Work task: The expected result is an exact restatement of the data, free of pictures.
··· Input for this task ···
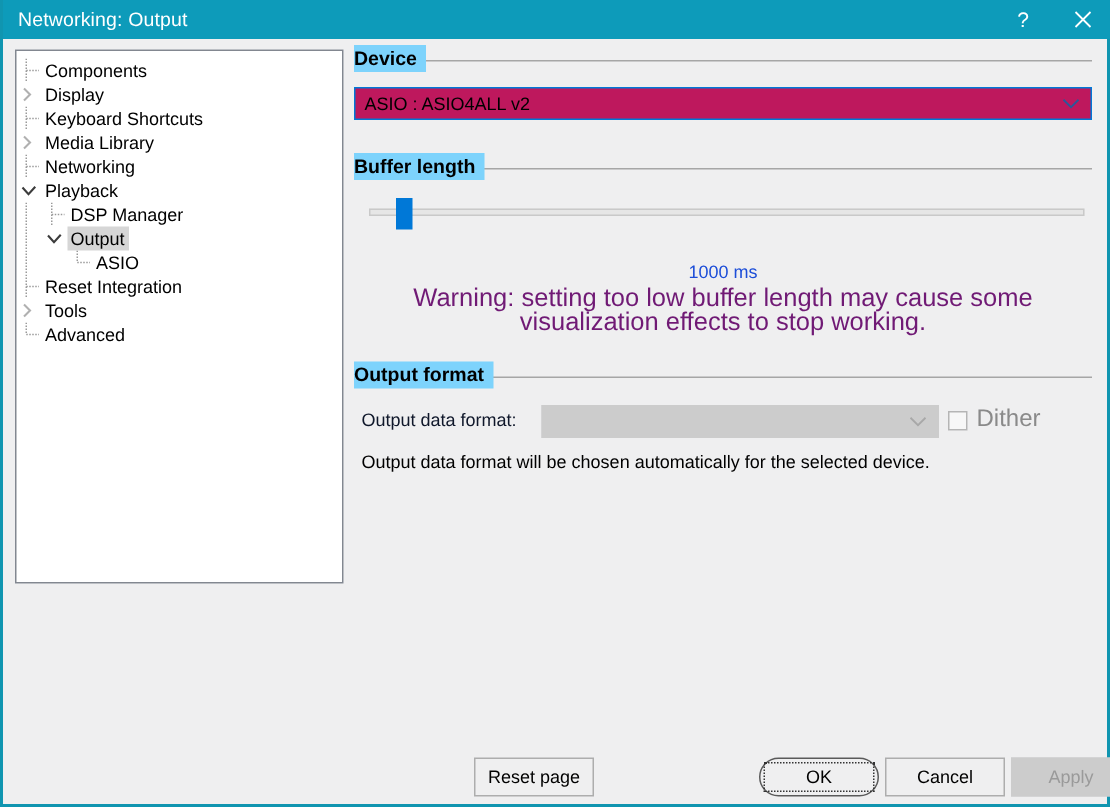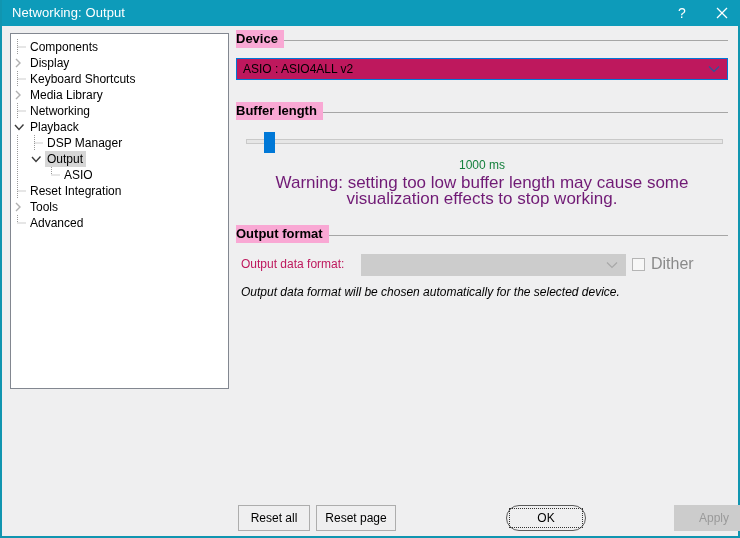--- a/index.html
+++ b/index.html
@@ -126,7 +126,7 @@
     font-size: 13px;
     font-weight: bold;
     color: #000000;
-    background: #f9a8d4;
+    background: #7dd3fc;
     padding-right: 6px;
     position: relative;
     z-index: 2;

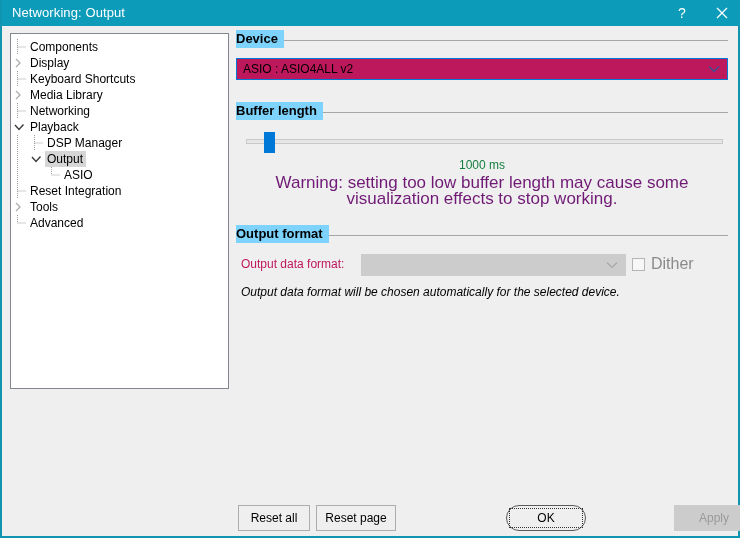--- a/index.html
+++ b/index.html
@@ -200,8 +200,9 @@
   .slider-value {
     text-align: center;
     font-size: 12px;
-    color: #15803d;
+    color: #1d4ed8;
     line-height: 14px;
+    margin-top: 16px;
   }
   .slider-warning {
     text-align: center;

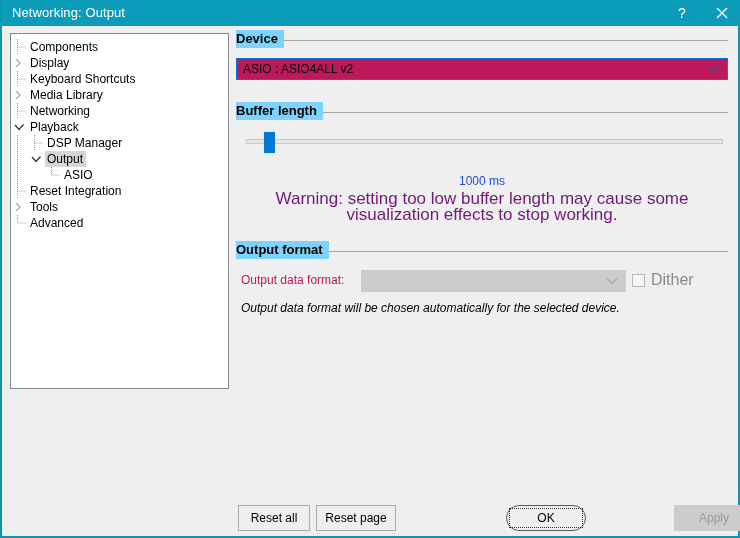--- a/index.html
+++ b/index.html
@@ -221,7 +221,7 @@
     left: 5px;
     top: 2px;
     font-size: 12px;
-    color: #be185d;
+    color: #0f172a;
     line-height: 16px;
   }
   .fmt-combo {

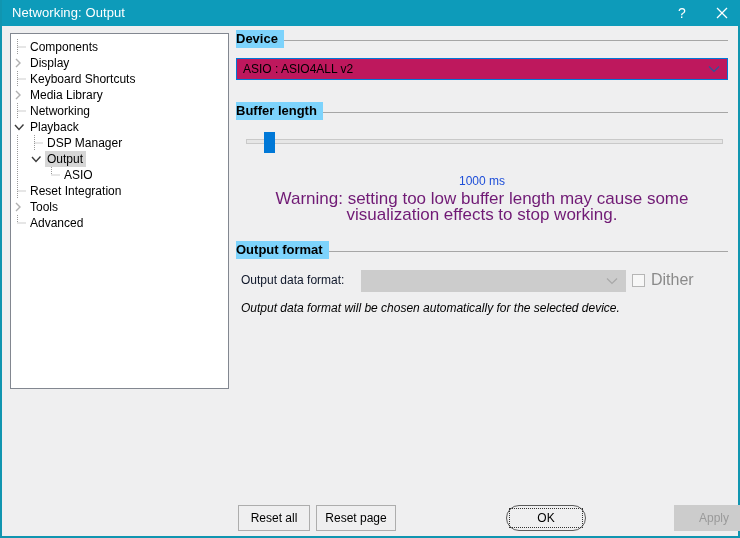--- a/index.html
+++ b/index.html
@@ -259,7 +259,6 @@
     margin-top: 8px;
     padding-left: 5px;
     line-height: 16px;
-    font-style: italic;
   }
 
   

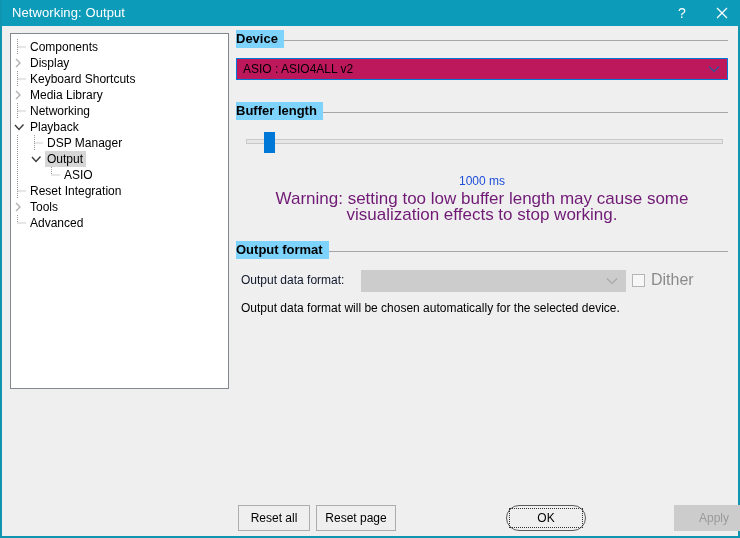--- a/index.html
+++ b/index.html
@@ -445,7 +445,6 @@
   </div>
 
   <div class="btn-bar">
-    <button class="btn btn-reset-all">Reset all</button>
     <button class="btn btn-reset-page">Reset page</button>
     <button class="btn default btn-ok">
       <span>OK</span>

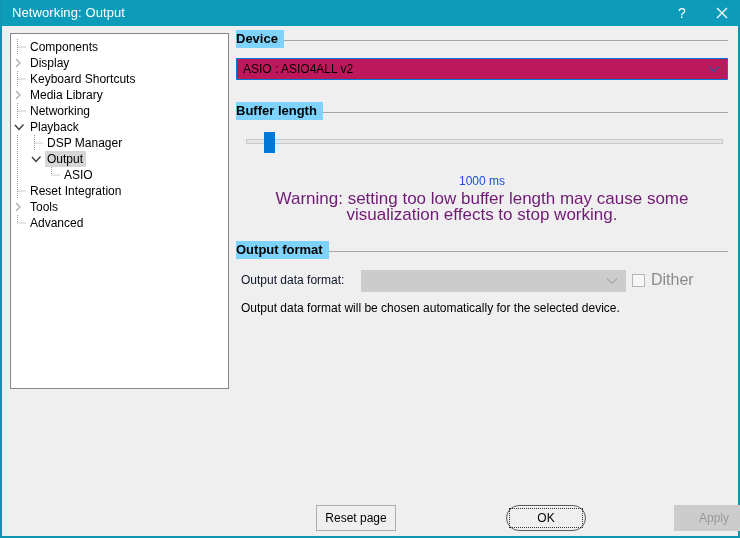--- a/index.html
+++ b/index.html
@@ -450,6 +450,7 @@
       <span>OK</span>
       <span class="focus-ring"></span>
     </button>
+    <button class="btn btn-cancel">Cancel</button>
     <button class="btn disabled btn-apply">Apply</button>
   </div>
···
Expected output:
--- a/index.html
+++ b/index.html
@@ -126,7 +126,7 @@
     font-size: 13px;
     font-weight: bold;
     color: #000000;
-    background: #f9a8d4;
+    background: #7dd3fc;
     padding-right: 6px;
     position: relative;
     z-index: 2;

--- a/index.html
+++ b/index.html
@@ -200,8 +200,9 @@
   .slider-value {
     text-align: center;
     font-size: 12px;
-    color: #15803d;
+    color: #1d4ed8;
     line-height: 14px;
+    margin-top: 16px;
   }
   .slider-warning {
     text-align: center;

--- a/index.html
+++ b/index.html
@@ -221,7 +221,7 @@
     left: 5px;
     top: 2px;
     font-size: 12px;
-    color: #be185d;
+    color: #0f172a;
     line-height: 16px;
   }
   .fmt-combo {

--- a/index.html
+++ b/index.html
@@ -259,7 +259,6 @@
     margin-top: 8px;
     padding-left: 5px;
     line-height: 16px;
-    font-style: italic;
   }
 
   

--- a/index.html
+++ b/index.html
@@ -445,7 +445,6 @@
   </div>
 
   <div class="btn-bar">
-    <button class="btn btn-reset-all">Reset all</button>
     <button class="btn btn-reset-page">Reset page</button>
     <button class="btn default btn-ok">
       <span>OK</span>

--- a/index.html
+++ b/index.html
@@ -450,6 +450,7 @@
       <span>OK</span>
       <span class="focus-ring"></span>
     </button>
+    <button class="btn btn-cancel">Cancel</button>
     <button class="btn disabled btn-apply">Apply</button>
   </div>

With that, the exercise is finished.